• [WHAT IS BEING ASKED]: Give the records again word for word. Leave every picture out.

• [SOURCE MATERIAL]:
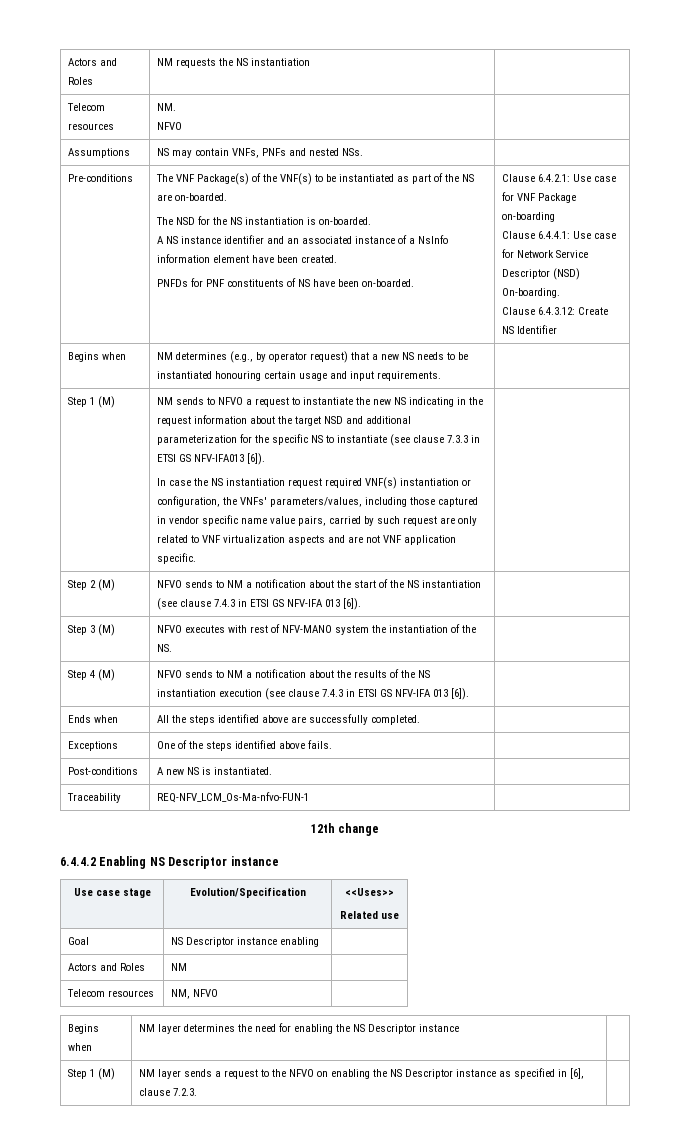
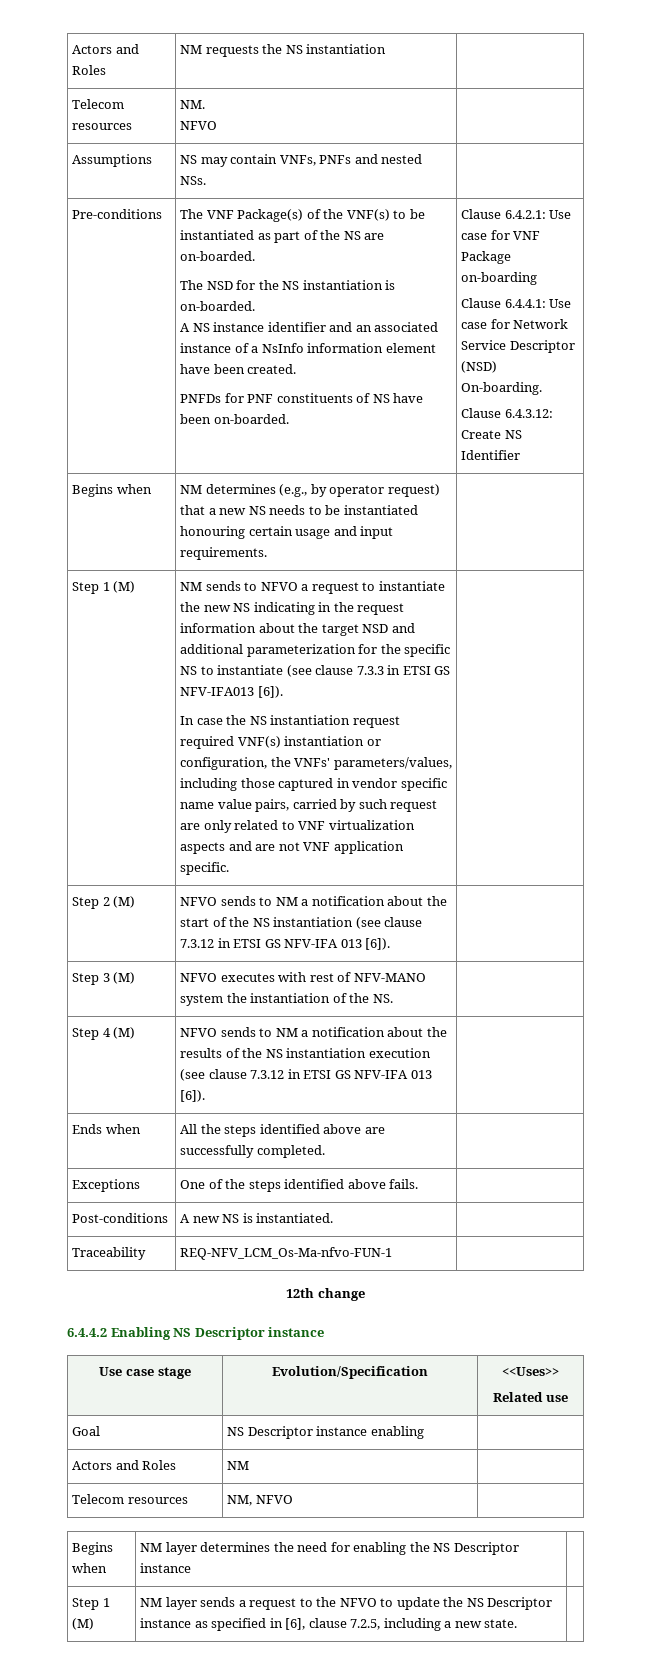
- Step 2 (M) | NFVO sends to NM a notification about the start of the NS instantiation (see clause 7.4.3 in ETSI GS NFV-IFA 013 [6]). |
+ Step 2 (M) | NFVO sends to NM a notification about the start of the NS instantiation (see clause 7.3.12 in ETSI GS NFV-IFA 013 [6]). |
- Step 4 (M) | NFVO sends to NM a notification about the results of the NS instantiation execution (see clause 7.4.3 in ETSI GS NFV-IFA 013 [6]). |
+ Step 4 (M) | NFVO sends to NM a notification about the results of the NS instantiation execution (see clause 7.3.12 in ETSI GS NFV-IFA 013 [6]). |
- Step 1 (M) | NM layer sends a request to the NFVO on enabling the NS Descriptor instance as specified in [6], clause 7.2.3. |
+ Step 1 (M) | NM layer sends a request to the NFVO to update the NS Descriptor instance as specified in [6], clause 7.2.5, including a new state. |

• [OUTPUT FOR THIS EXERCISE]:
- Step 2 (M) | NFVO sends to NM a notification about the start of the NS instantiation (see clause 7.4.3 in ETSI GS NFV-IFA 013 [6]). |
+ Step 2 (M) | NFVO sends to NM a notification about the start of the NS instantiation (see clause 7.3.12 in ETSI GS NFV-IFA 013 [6]). |
- Step 4 (M) | NFVO sends to NM a notification about the results of the NS instantiation execution (see clause 7.4.3 in ETSI GS NFV-IFA 013 [6]). |
+ Step 4 (M) | NFVO sends to NM a notification about the results of the NS instantiation execution (see clause 7.3.12 in ETSI GS NFV-IFA 013 [6]). |
- Step 1 (M) | NM layer sends a request to the NFVO on enabling the NS Descriptor instance as specified in [6], clause 7.2.3. |
+ Step 1 (M) | NM layer sends a request to the NFVO to update the NS Descriptor instance as specified in [6], clause 7.2.5, including a new state. |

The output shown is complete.